Our last day in Europe was one I’d been looking forward to for the whole trip. We were off to 18th century Jemniste Chateau, where we would see the house and the gardens, and have a traditional lunch. Then we would get to see a falconry display. Woohoo. Raptors. Flying.
Unfortunately, after yesterday’s lovely weather, this one turned out cold and miserable. I’d bought a wool scarf in Potsdam, and I was glad to have it to keep my poor throat warm. I also took along a light rain coat to wear over my leather jacket. Got everything? Yep. Scarf, camera, throaties – let’s go.
As promised the house was impressive, beautiful but not completely over the top, a working country residence. We wore slippers to protect the timber floors.
But what was this? My camera was blinking at me. Battery down to 19%. Oh shit. Not wanting to carry much, I hadn’t brought my camera bag, which had the spare batteries. Tomas tried to get a bit more power into the battery using his phone, but that didn’t work. Fool of a woman! I would have to rely on whatever Pete got on his tablet. So pretty much all of the photos in this post are Peter’s (except for one). I’ll never hear the end of it.
The front of the house overlooks a manicured formal garden, and there’s a wild garden beyond the house, with lawns sweeping down to a lake. They have a small zoo, too, which includes a few wallabies. The sign says ‘kangaroos’ – but the guide certainly knew the correct name. I imagine most non-Australian visitors wouldn’t know what a wallaby was.
Lunch was delicious, based around wild boar, presented in the traditional Czech way. The meat is served roasted and sliced for women, and in a stew for the men.
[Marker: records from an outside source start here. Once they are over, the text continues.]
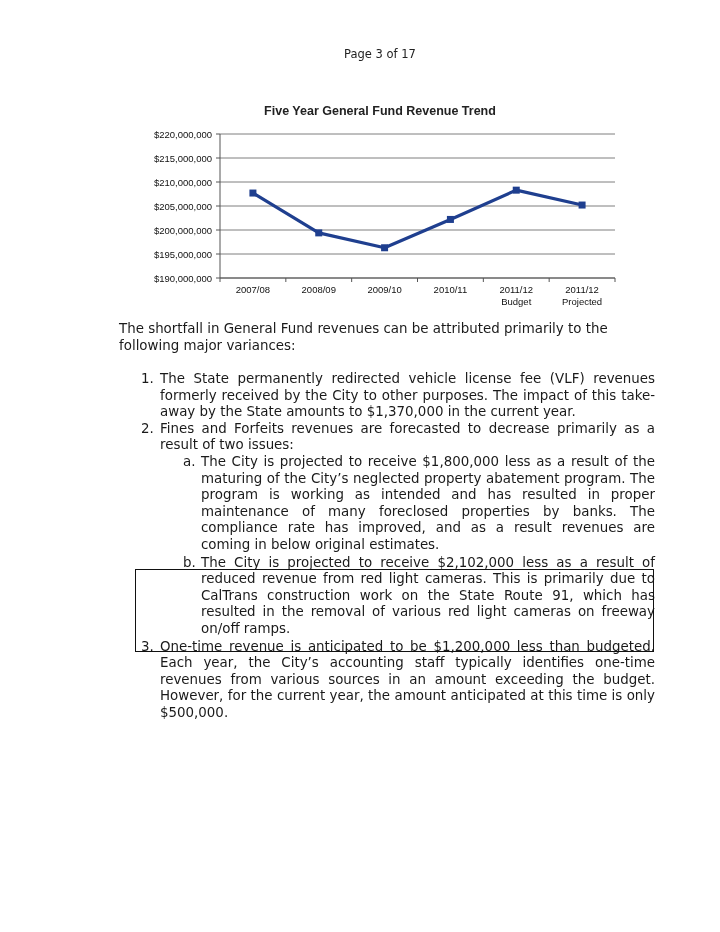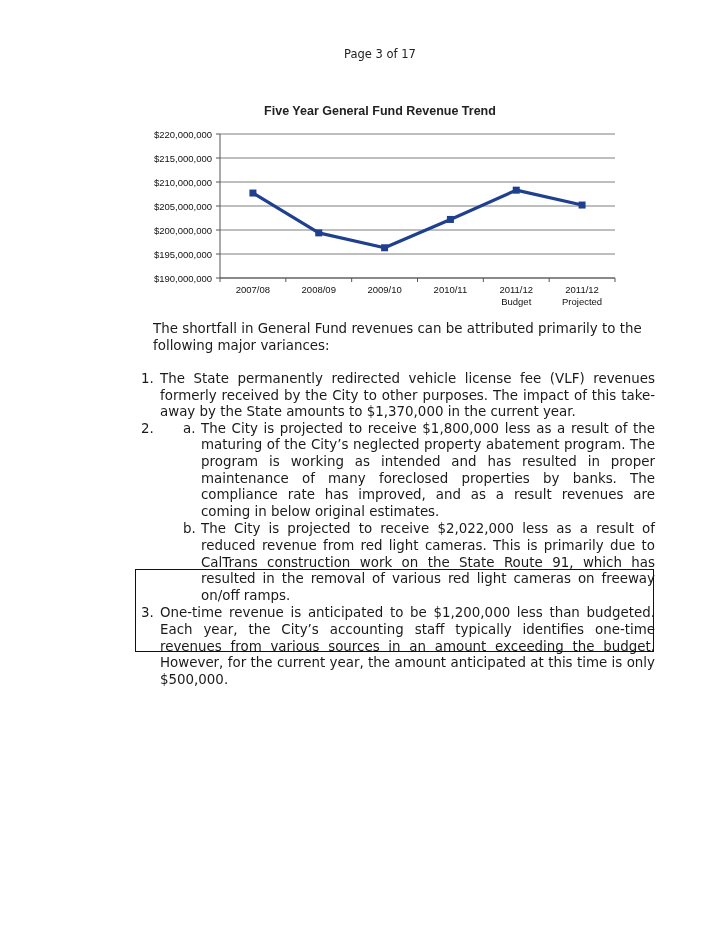"The shortfall in General Fund" .para { margin-left: 34px -> none }
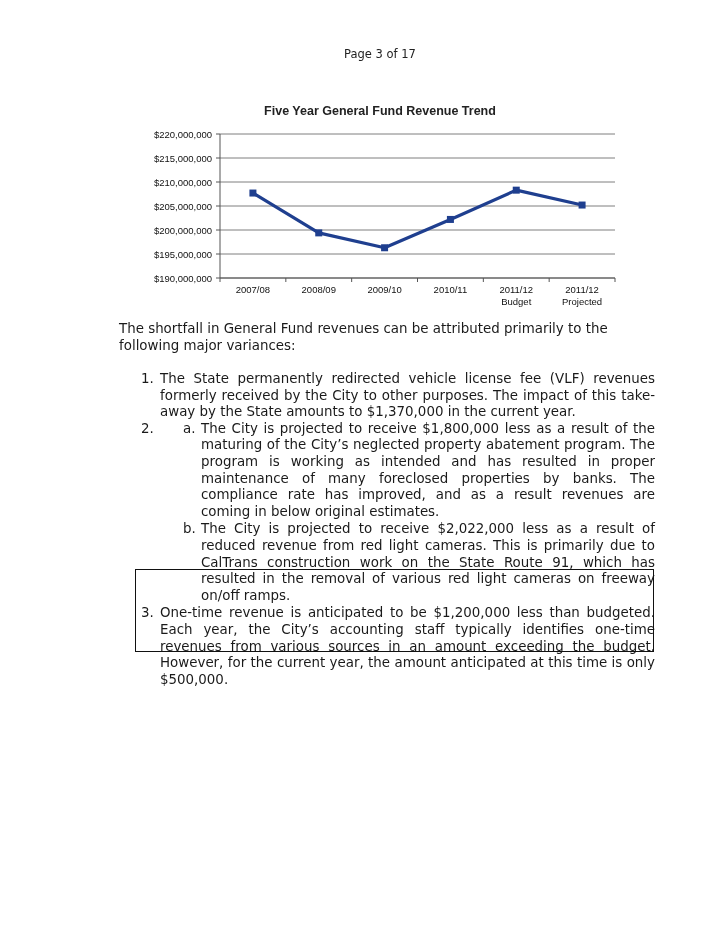"Fines and Forfeits revenues are" span { html: none -> <span>Fines and Forfeits revenues are forecasted to decrease primarily as a result of two issues:</span> }
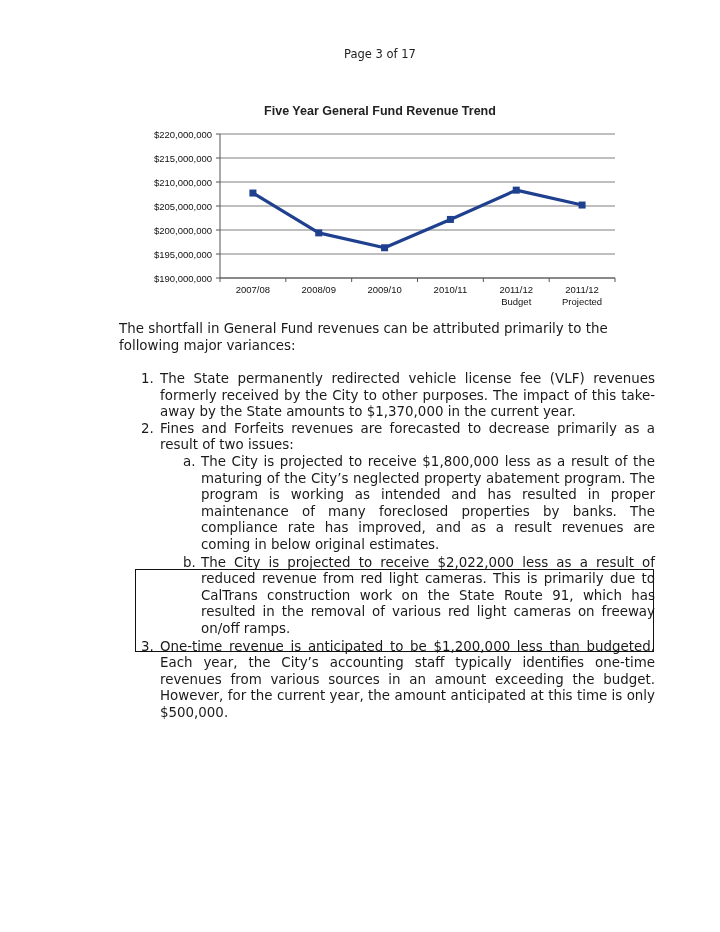"The City is projected to receive $2,022,000" span { text: $2,022,000 -> $2,102,000 }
And then it was time for the falconry. I could hardly contain myself.
Our hosts had set up a pavilion in a garden area so we could sit under cover in case of rain. The skies still threatened, but the drizzle had at least stopped. The falconers brought out their birds, a horse, and a hunting dog. Because, of course, these birds were used to hunt. The show started with the falconer showing us how they trained the birds, using a harrier called Harry. After a few manoeuvres, he asked for a volunteer. I haven’t moved so fast in a very long time. Pick me, pick me!
So I got to wear a falconer’s glove and hold a tidbit for the bird, which flew in and landed on my wrist. Somebody asked me if I’d been afraid, even a little bit. Um… no. All the bird wanted was the food. Apart from the harrier, the handlers brought out an eagle owl, a peregrine falcon, and a golden eagle. The owl, in particular, waited impatiently for the food, that being the only reason why he accepted being out in daylight. They’re fed baby chickens, legs, feathers and all. I expect they come from a chicken farm somewhere, the male chooks nobody wants. That’s nature.
The falconers asked for one more volunteer. The falcon would fly between his legs, so he was advised to keep his hands over his man bits. I suspect he really was a teensy bit worried.
The horse was a handsome well-trained fellow who has been in the movies. I believe he carried Russel Crowe in the fairly recent Robin Hood. The dog was young, being trained, and having some trouble understanding that he wasn’t supposed to shake the target around before he brought it back.
So who’s an idiot, then? The time when I really, really needed a spare battery to photograph something I really, really wanted to capture, I stuffed it up. It’s not much compensation, but I doubt any photos of the birds flying would have been any good because the light was poor. But I’ll never know, will I?
Next morning we were on our way to the airport to catch a plane home. Yes, it was a horrible flight, thanks for asking, but that had nothing to do with the airline. The petulant child who became increasingly loud when its demands weren’t met only exacerbated my discomfort. Did I mention being sick when you’re away from home sucks?